Hay en A WEDDING momentos para el regocijo, como lo habrá para un inesperado -e impactante- doble giro de guion en sus minutos finales, actuando los responsables de la película a modo de inesperados demiurgos, y jugando con nuestras expectativas, en lo que en algunos de sus instantes finales aparece, quizá, como una variante norteamericana del transgresor Luis Buñuel en EL ÁNGEL EXTERMINADOR (1962). Y hay, por supuesto, en una obra tan libre, una extraordinaria compenetración de un reparto perfectamente elegido y de admirable brillantez en sus respectivos cometidos.
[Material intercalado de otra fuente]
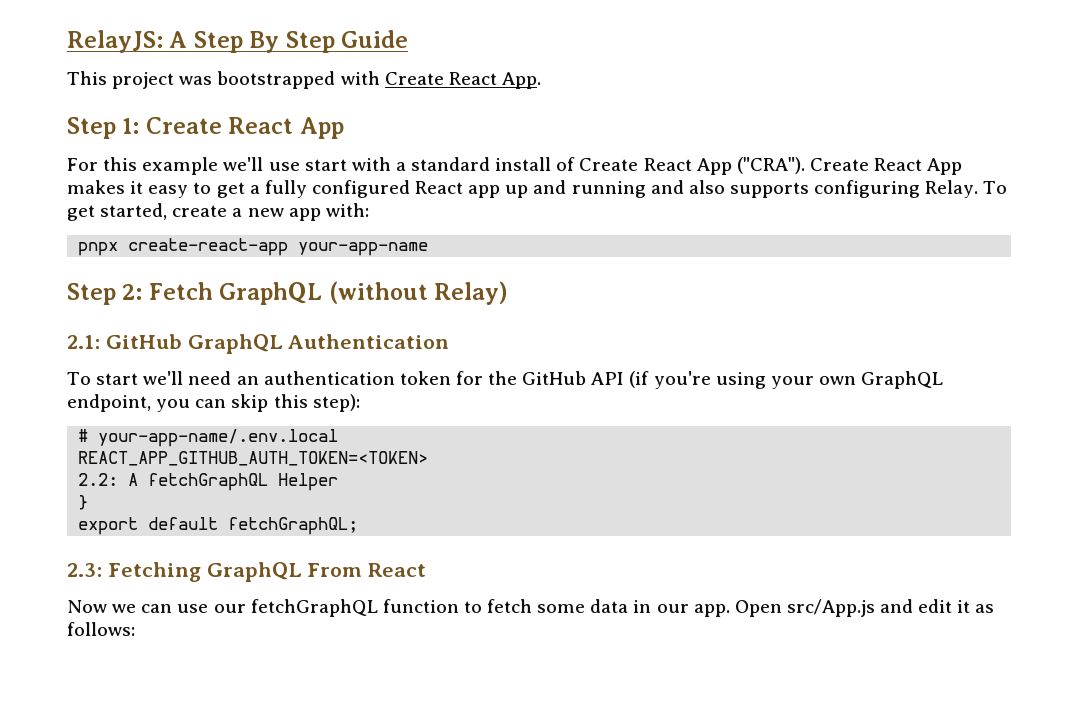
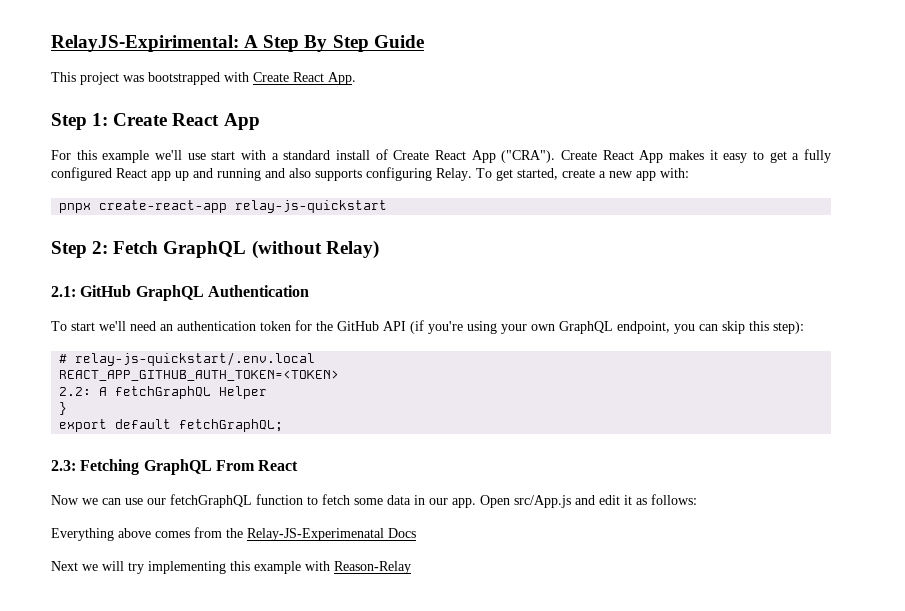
- RelayJS: A Step By Step Guide
+ RelayJS-Expirimental: A Step By Step Guide
- pnpx create-react-app your-app-name
+ pnpx create-react-app relay-js-quickstart
- # your-app-name/.env.local
+ # relay-js-quickstart/.env.local
+ Everything above comes from the Relay-JS-Experimenatal Docs
+ Next we will try implementing this example with Reason-Relay

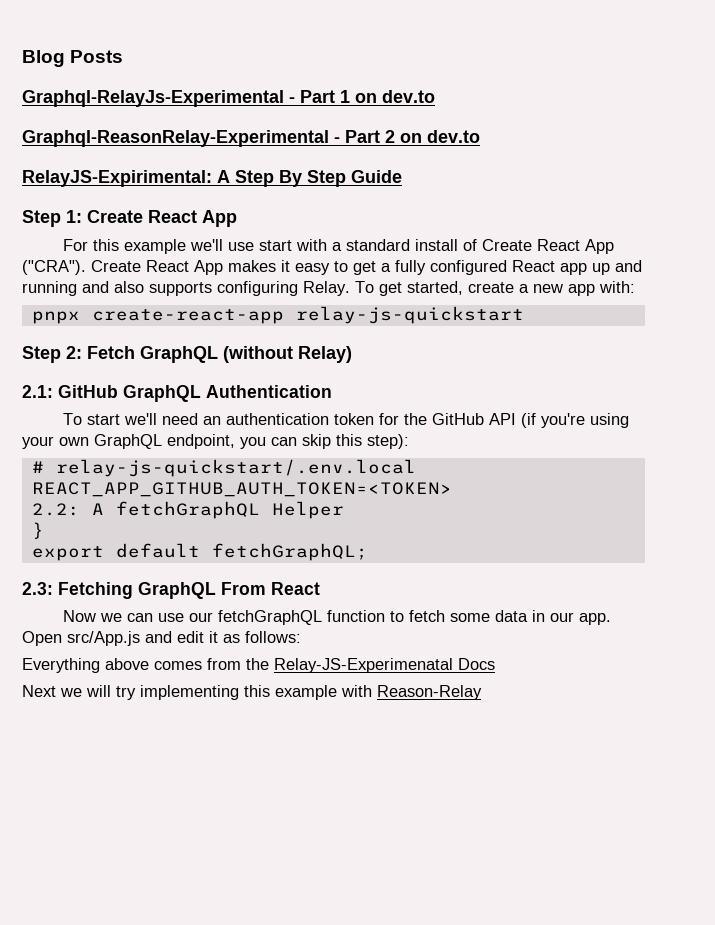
+ Blog Posts
+ Graphql-RelayJs-Experimental - Part 1 on dev.to
+ Graphql-ReasonRelay-Experimental - Part 2 on dev.to
- This project was bootstrapped with Create React App.

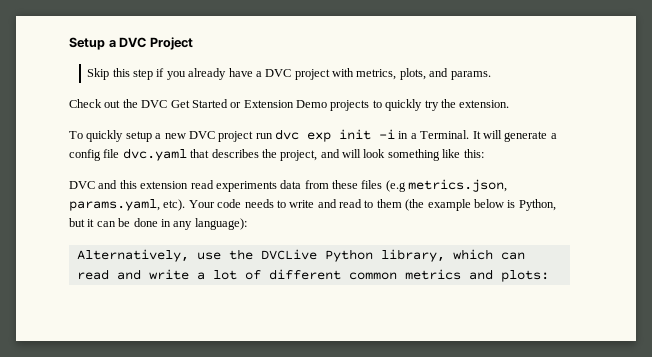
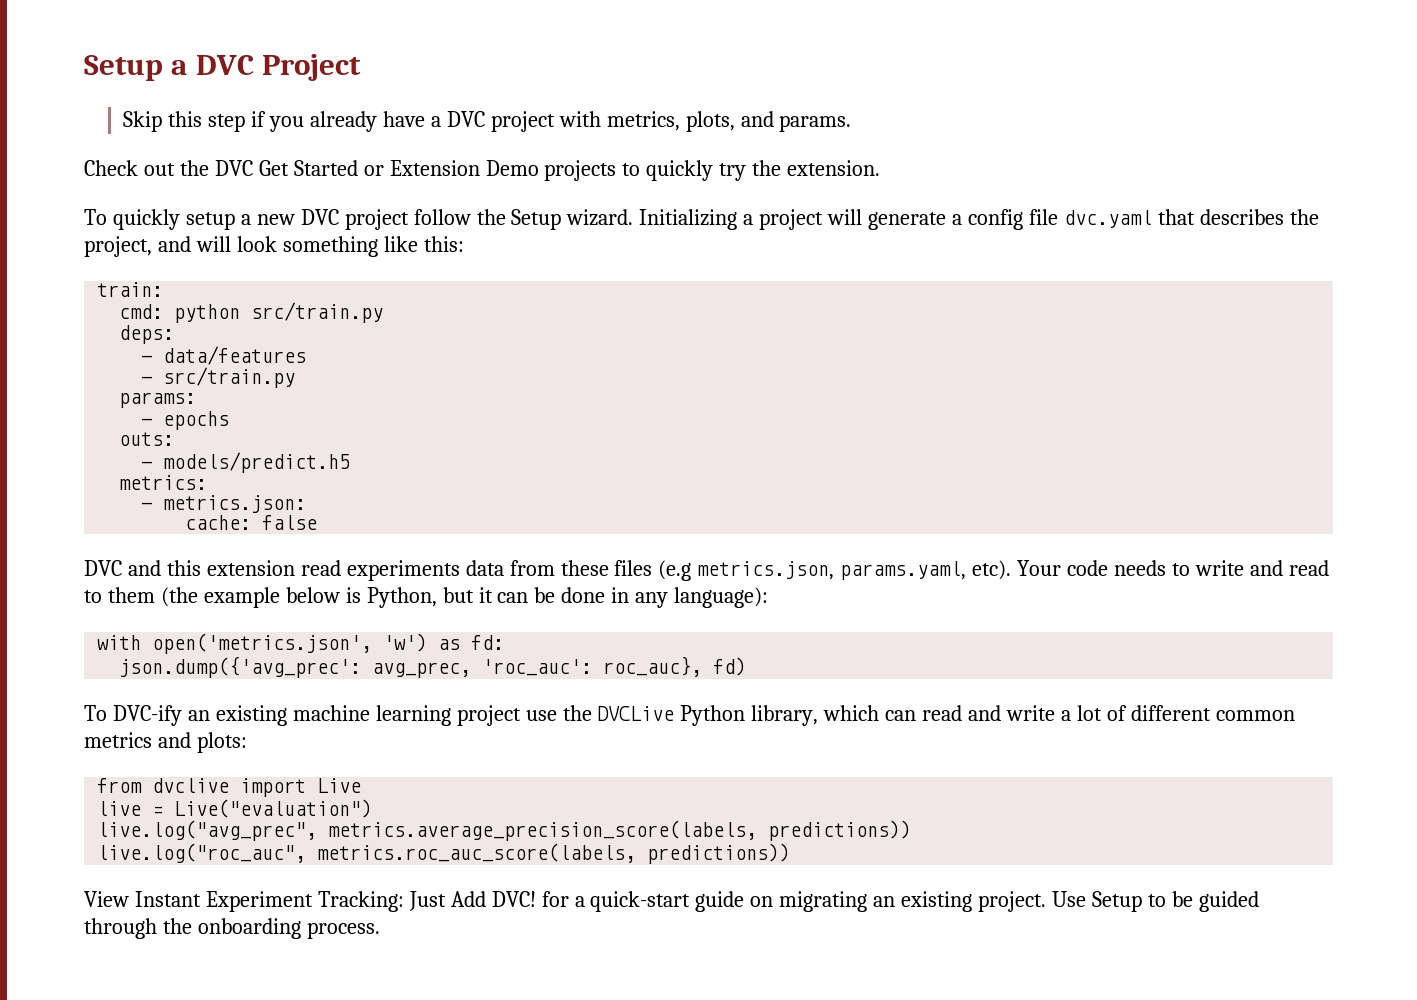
- To quickly setup a new DVC project run dvc exp init -i in a Terminal. It will generate a config file dvc.yaml that describes the project, and will look something like this:
+ To quickly setup a new DVC project follow the Setup wizard. Initializing a project will generate a config file dvc.yaml that describes the project, and will look something like this:
+ train:
+ cmd: python src/train.py
+ deps:
+ - data/features
+ - src/train.py
+ params:
+ - epochs
+ outs:
+ - models/predict.h5
+ metrics:
+ - metrics.json:
+ cache: false
- Alternatively, use the DVCLive Python library, which can read and write a lot of different common metrics and plots:
+ with open('metrics.json', 'w') as fd:
+ json.dump({'avg_prec': avg_prec, 'roc_auc': roc_auc}, fd)
+ To DVC-ify an existing machine learning project use the DVCLive Python library, which can read and write a lot of different common metrics and plots:
+ from dvclive import Live
+ live = Live("evaluation")
+ live.log("avg_prec", metrics.average_precision_score(labels, predictions))
+ live.log("roc_auc", metrics.roc_auc_score(labels, predictions))
+ View Instant Experiment Tracking: Just Add DVC! for a quick-start guide on migrating an existing project. Use Setup to be guided through the onboarding process.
Y entre ellos, por pura nostalgia cinematográfica, me gustaría destacar el impagable rol del despistado y desnortado obispo, encarnado por ese gran director cinematográfico que fue, entre los años treinta y cincuenta; John Cromwell. Por ello, y al margen de su propia valía cinematográfica, la secuencia en la que Cromwell se encuentra inesperadamente con el cadáver de Lillian Gish -sin advertir que se encuentra sin vida-, adquiere para cualquier aficionado una especial significación.